───── GIVEN INFORMATION
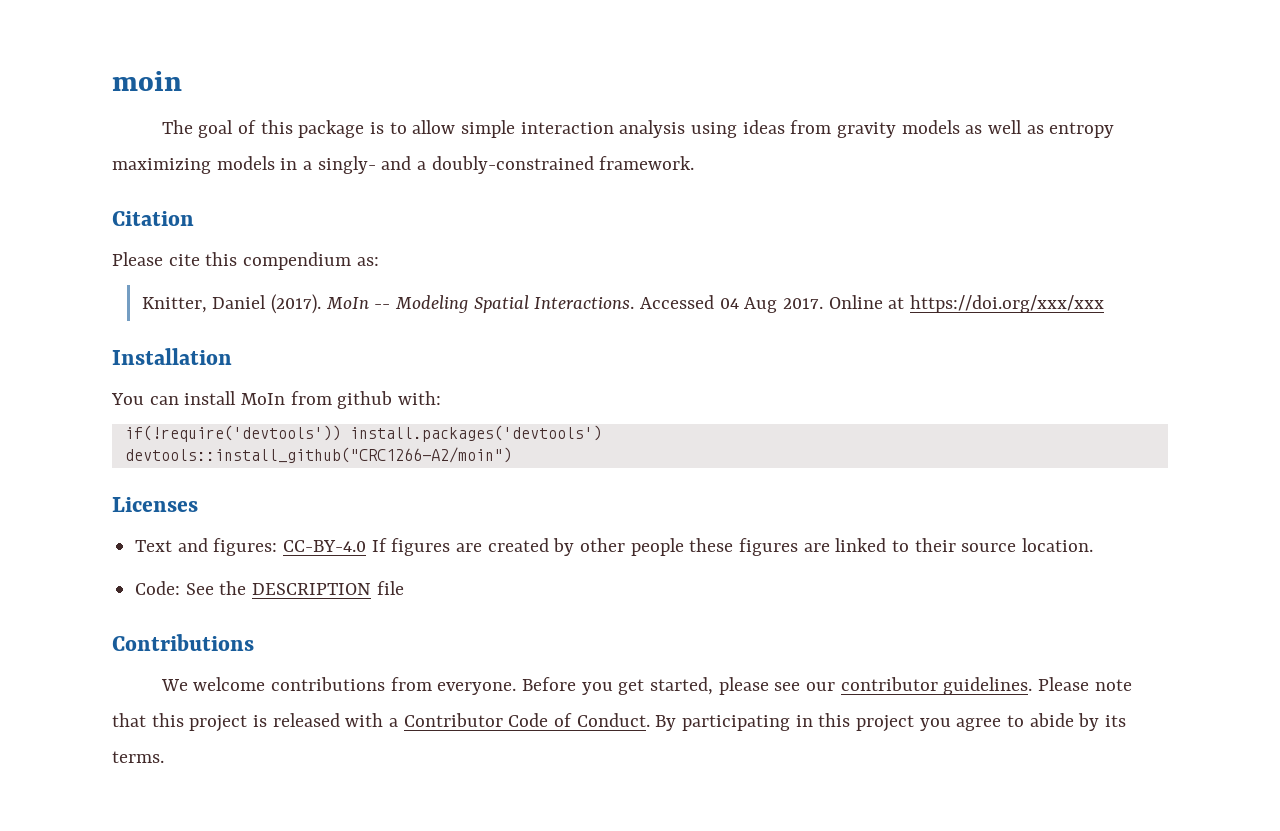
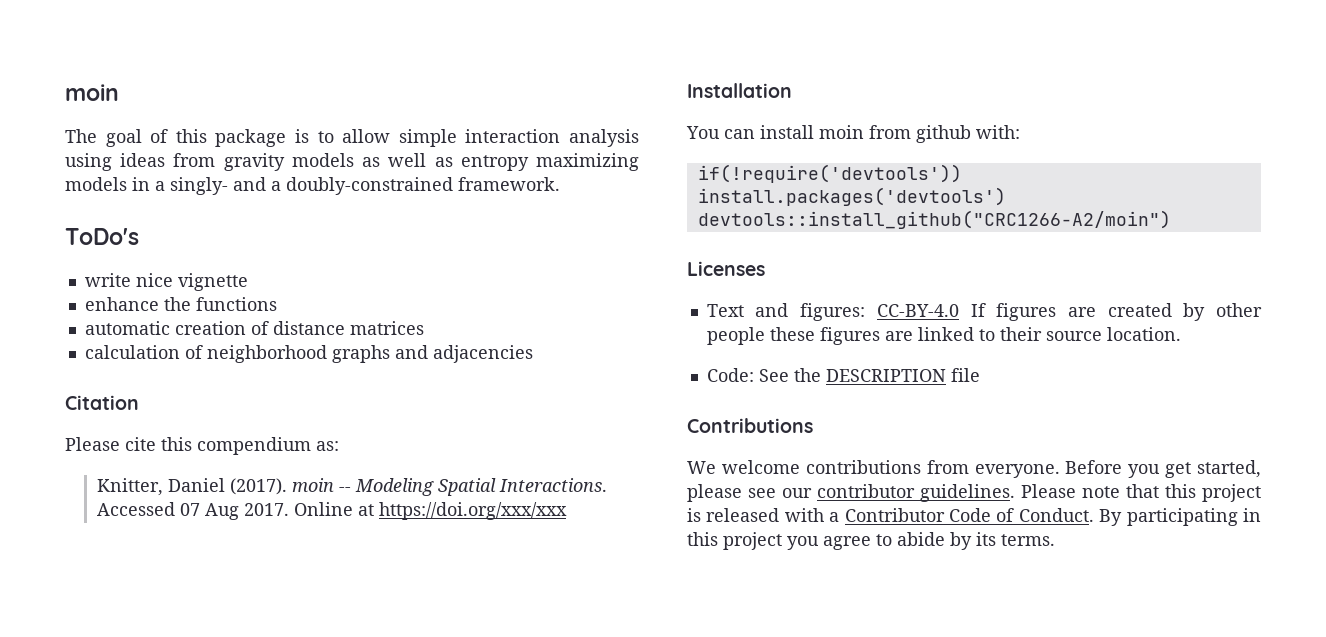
+ ToDo's
+ write nice vignette
+ enhance the functions
+ automatic creation of distance matrices
+ calculation of neighborhood graphs and adjacencies
- Knitter, Daniel (2017). MoIn -- Modeling Spatial Interactions.
+ Knitter, Daniel (2017). moin -- Modeling Spatial Interactions.
- Accessed 04 Aug 2017.
+ Accessed 07 Aug 2017.
- You can install MoIn from github with:
+ You can install moin from github with:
──────────
▸ **WORK TO BE COMPLETED**:
Search the material above for the word "github", and return each line that holds it.

▸ **TASK RESPONSE**:
- You can install MoIn from github with:
+ You can install moin from github with:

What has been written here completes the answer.